第2節 成功したら俺の童貞もやるぞ?
昨日、枕に付着していた長い髪の毛を見た龍崎は、
「葵を涼香に相談させればいいじゃん。あいつ勉強もできるし」
と考え、涼香へ電話をかけてから「葵の悩みは受験絡み」と簡単に伝えた。
「……ってわけだ。すまんがちょっと協力してくれ」
『いいわ、協力してあげる。私の犬被りはこういうときのタメにあるだから。もう、まったく、完全に、任せてもらって問題ないわ』
と、涼香の自身たっぷりに答える。だからこそ龍崎は一抹の不安を覚えた。大切なときに必ずしでかす女。それが浮舟涼香である。こんなわかりやすいフリをして、なにも無かった試しはなにもないのであると。

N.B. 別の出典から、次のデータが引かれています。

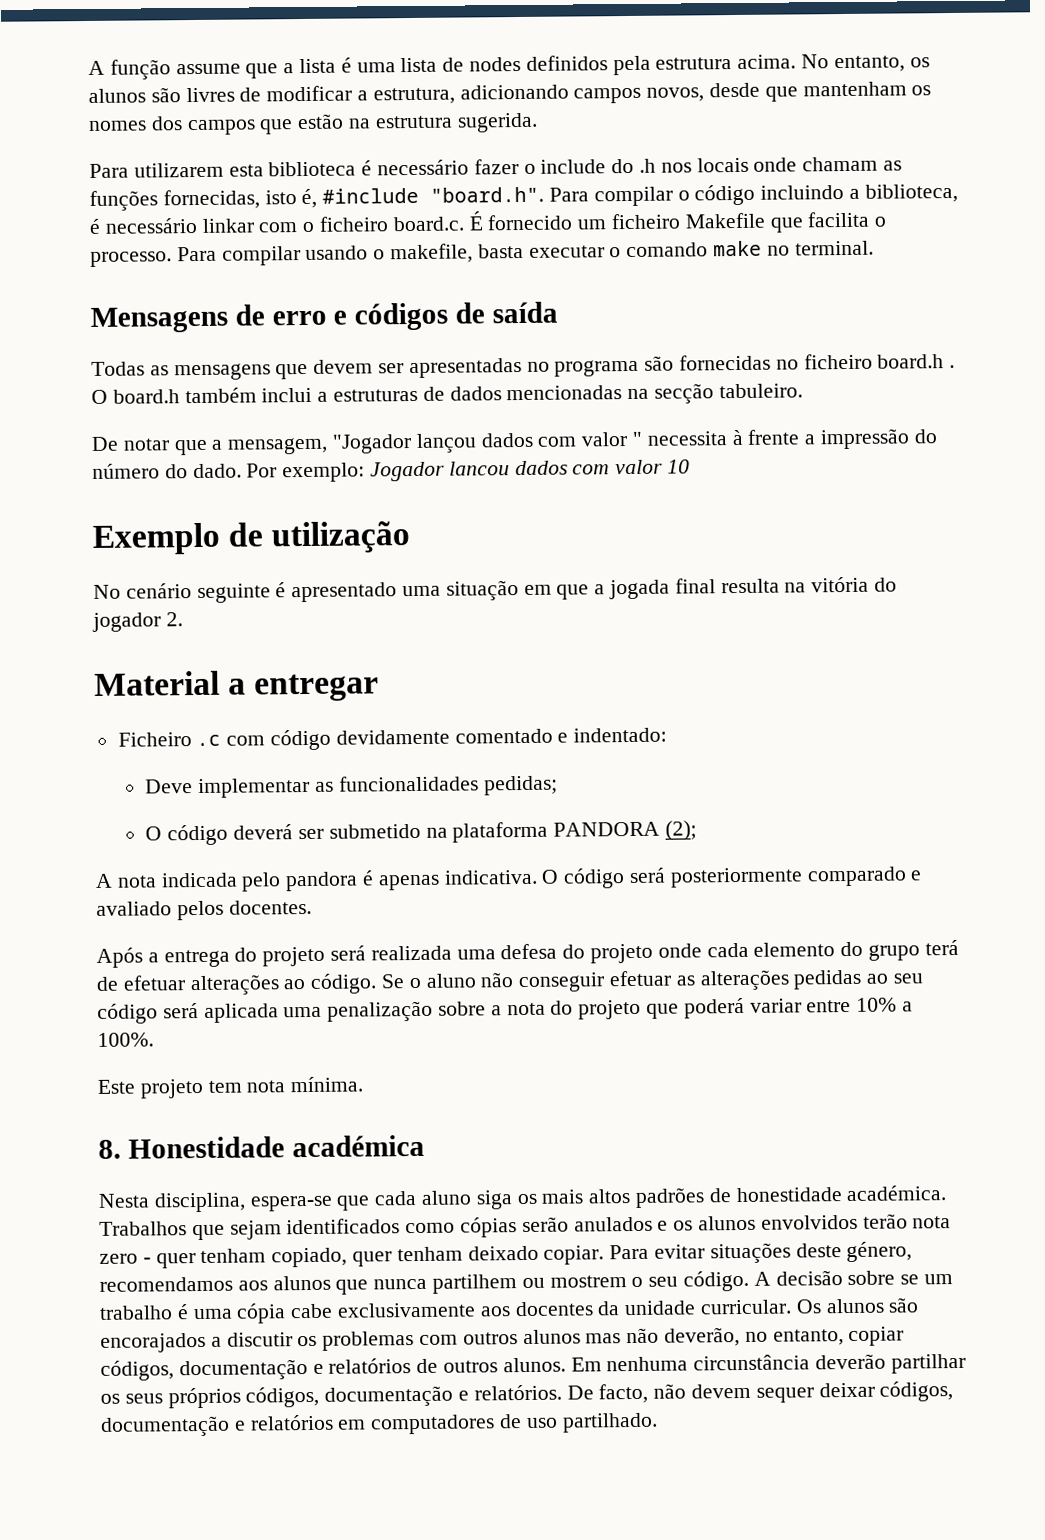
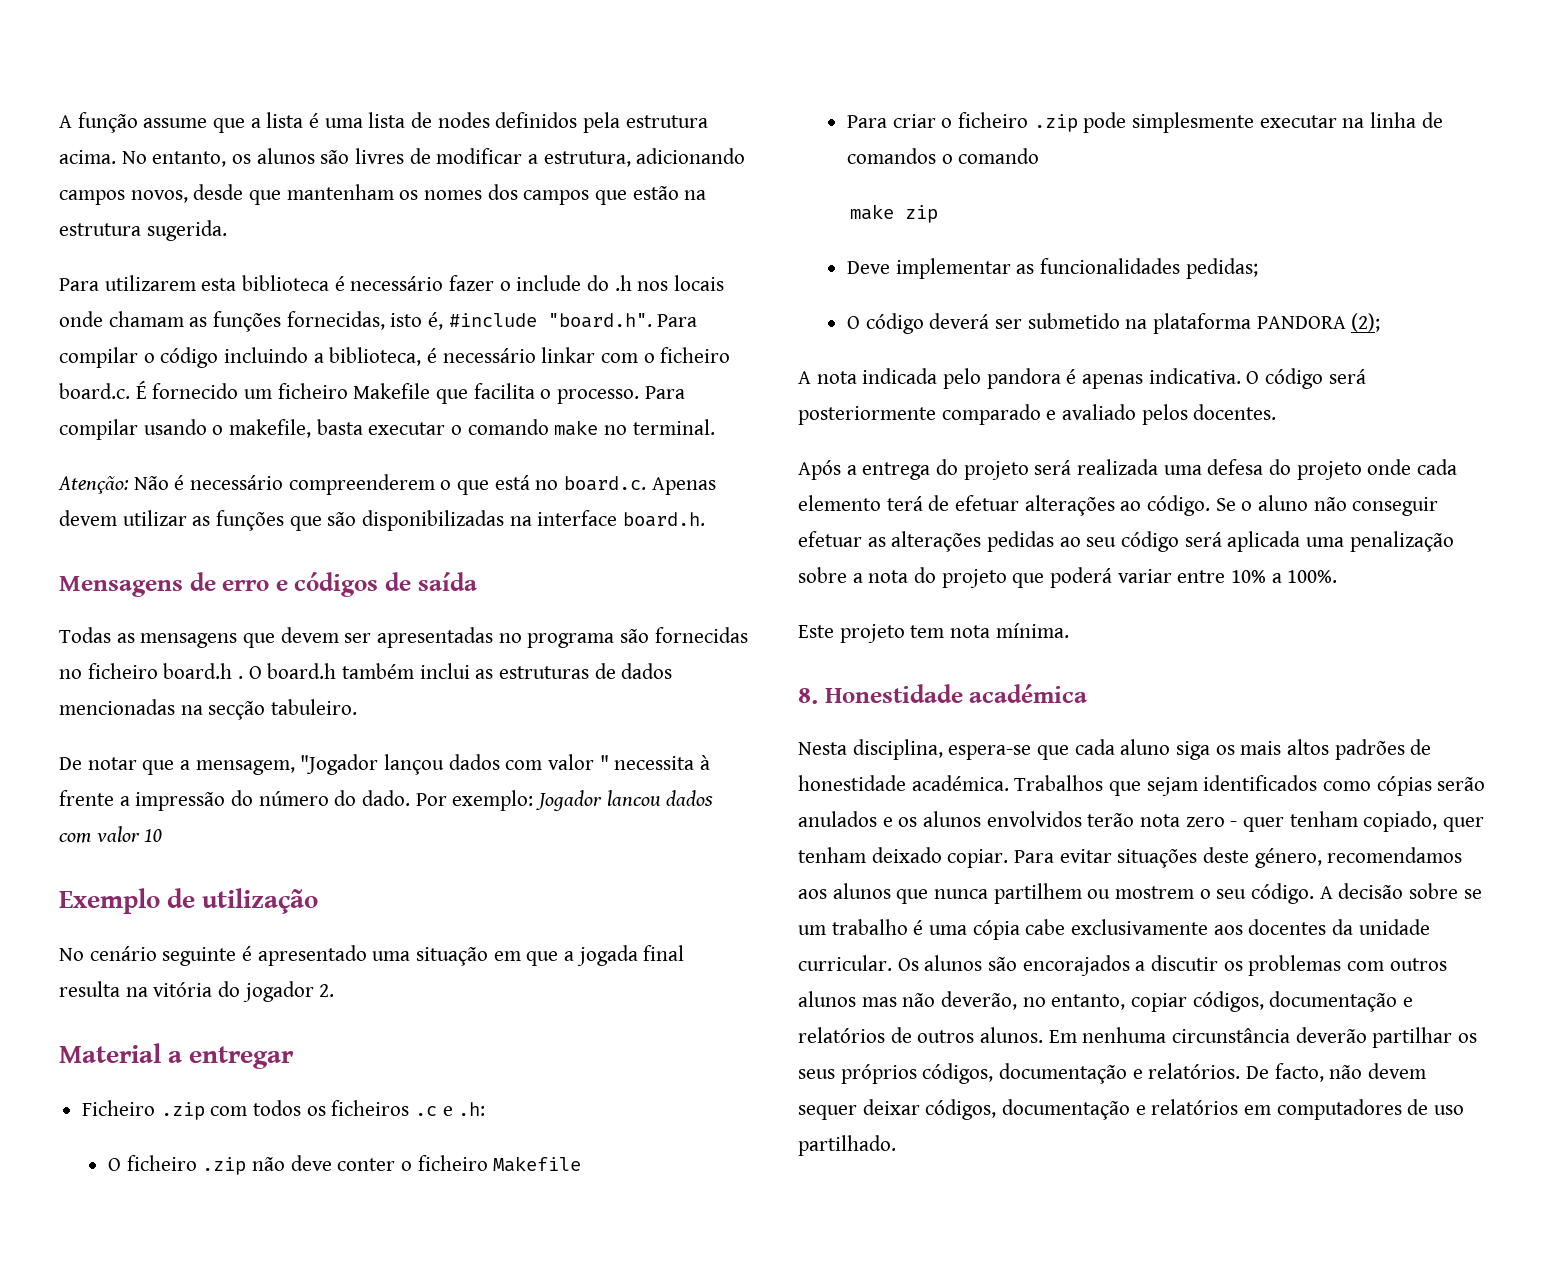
(874, 248) none -> [58,474,716,495] [59,510,706,531] // Atenção: Não é necessário compreenderem o que está no board.c. Apenas devem utilizar as funções que são disponibilizadas na interface board.h.
[317,391,329,402] a -> [475,669,494,679] as
[196,727,668,751] .c com código devidamente comentado e indentado: -> [160,1100,486,1120] [107,1155,582,1175] [846,112,1443,133] [846,148,1040,164] [849,204,938,223] .zip com todos os ficheiros .c e .h: // O ficheiro .zip não deve conter o ficheiro Makefile // Para criar o ficheiro .zip pode simplesmente executar na linha de comandos o comando // make zip
[840,941,921,961] do grupo -> (881, 503) none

『なあ浮舟。頼むから、明日だけはアホになるなよ。どうしようもないかもしれないけど、どうにかしてくれ』
『問題ないわ。それに言っているでしょう? あれも私の可愛いポイントなのだから。そうね……もし私がなにかしでかしたときは私の処女をヒュドラ君にあげましょう。そのくらい信じてくれもいいわ』
『あー、もう、もう……なんでもいいわ。お前の貞操観念の低さはどうでもいいわ。じゃあなんだ? 成功したら俺の童貞もやるぞ?』
『……キモ^^』
そして龍崎は、
「浮舟のヤツが妹の誕生日にプレゼントを送りたいんだと。でも、なにがいいか分からないらから、歳が近い葵に協力して欲しいって。あ、そうだ兄ちゃん、バイト代が入ったんだ。小遣いやるぞホレホレ」
という嘘を作り出し、葵を東深津駅に呼び出したのだ。ただし小遣いをやったのは事実。
その結果として、龍崎と涼香と葵は東深津駅に集合し、お買い物をすることになったのである。